Sedition in India is a non-bailable offence. There are other restrictions imposed on a person charged with sedition like he cannot apply for any government job after that. The major restriction was that they have to live the rest of their life without a passport and have to appear in the court of law as and when required.
Sedition also has the same effect on people as the chilling effect. It deters people from raising any dissent opinion against the ruling government. It has become a tool for the government to terrorise its citizens which is a very serious loophole of democracy.
The Supreme Court of India interpreted Section 124 and stated the difference as to when sedition is committed and when it is not committed. The court said that sedition is a crime against the state and not the government. So if citizens are criticizing any particular party or a politician, it will not be considered as sedition. For the crime of sedition to be committed a person must insight violence against the state or the Constitution of India which is detrimental to the peace of society. Recently it has been seen that sedition is used to terrorise citizens from raising their voices. And it is necessary for the government to realise the difference of when the sedition is committed and when is not before prosecuting or convicting an individual.
Sedition law in the US
In the United Nations, the sedition law is defined under Title 18 of the US Code, as engaging two or more people to commit sedition within the jurisdiction of the United States. Sedition includes treason, rebellion and other similar offences. As per the 18th code, sedition is defined as a conspiracy of two or more people to destroy or overthrow the United States government.

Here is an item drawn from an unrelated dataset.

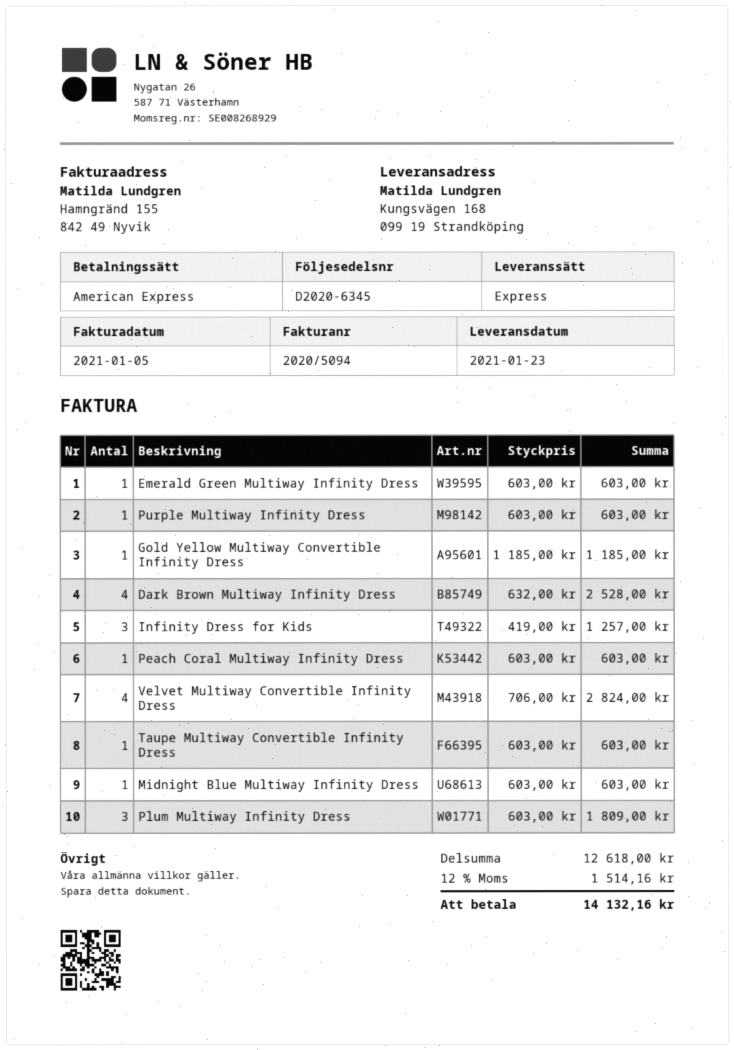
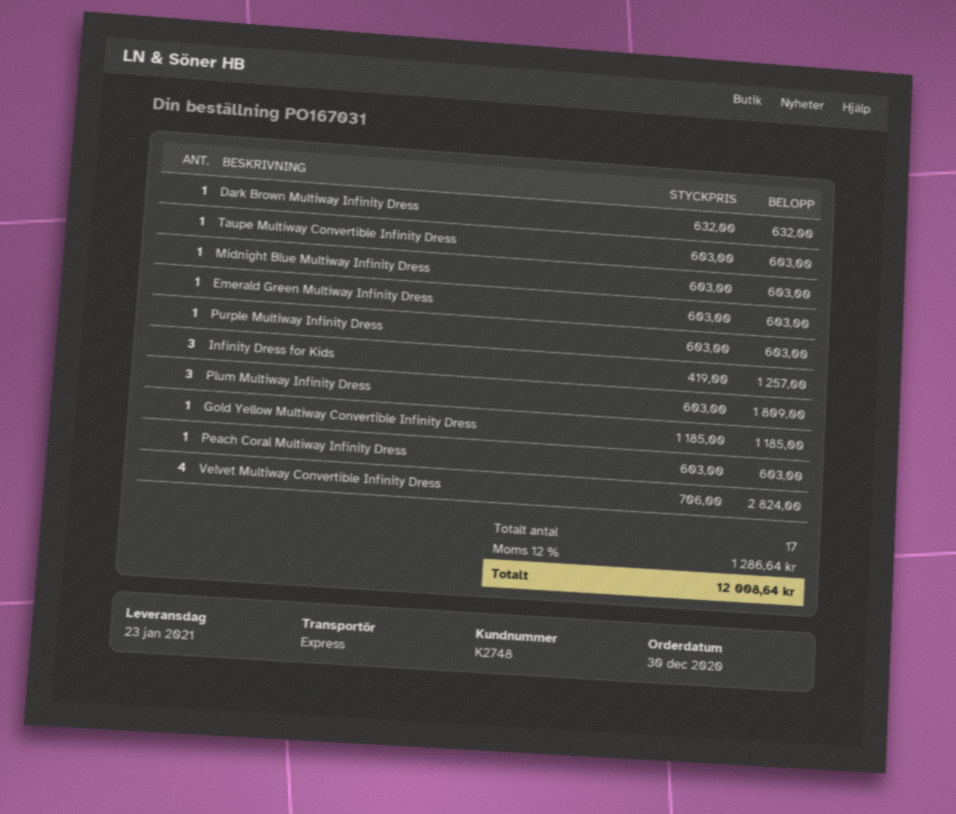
Dark Brown Multiway Infinity Dress: 4 x 632.00 = 2528.00 -> 1 x 632.00 = 632.00
tax: 12% = 1514.16 -> 12% = 1286.64
total: 14132.16 -> 12008.64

Sedition cases are usually rare in the US because of the First Amendment. Sedition in the US has been illegal since time immemorial.
During the late 1820s and early 1830s, the rise of slavery was at peak. There were huge protest and movements to abolish slavery, which forced the state to enact sedition law. Even the US Supreme Court was reluctant to help till late 1927. In a popular case of Whitney v. California the court ruled that it is unjustified to deny the freedom of speech and expression only because of the fear of dissent.
Earlier great leaders of the US such as Wilson regarded sedition as a very essential for the governance of the country. They considered it crucial in order to suppress the dissent for the smooth functioning of the governance. However, the modern legal scholars are of the contrary view as they consider the Sedition Act as against the spirit of the First Amendment of the US Constitution.
There should be substantial evidence that sedition could be committed before convicting anyone since there are very serious repercussions of it.
Sedition in democratic countries gives excessive power to the ruling government to suppress the opinion of the citizens and maintain its image. It is high time now for the government of a democratic country to realise that for the citizens to fully enjoy democracy, they should be given protection to exercise their rights.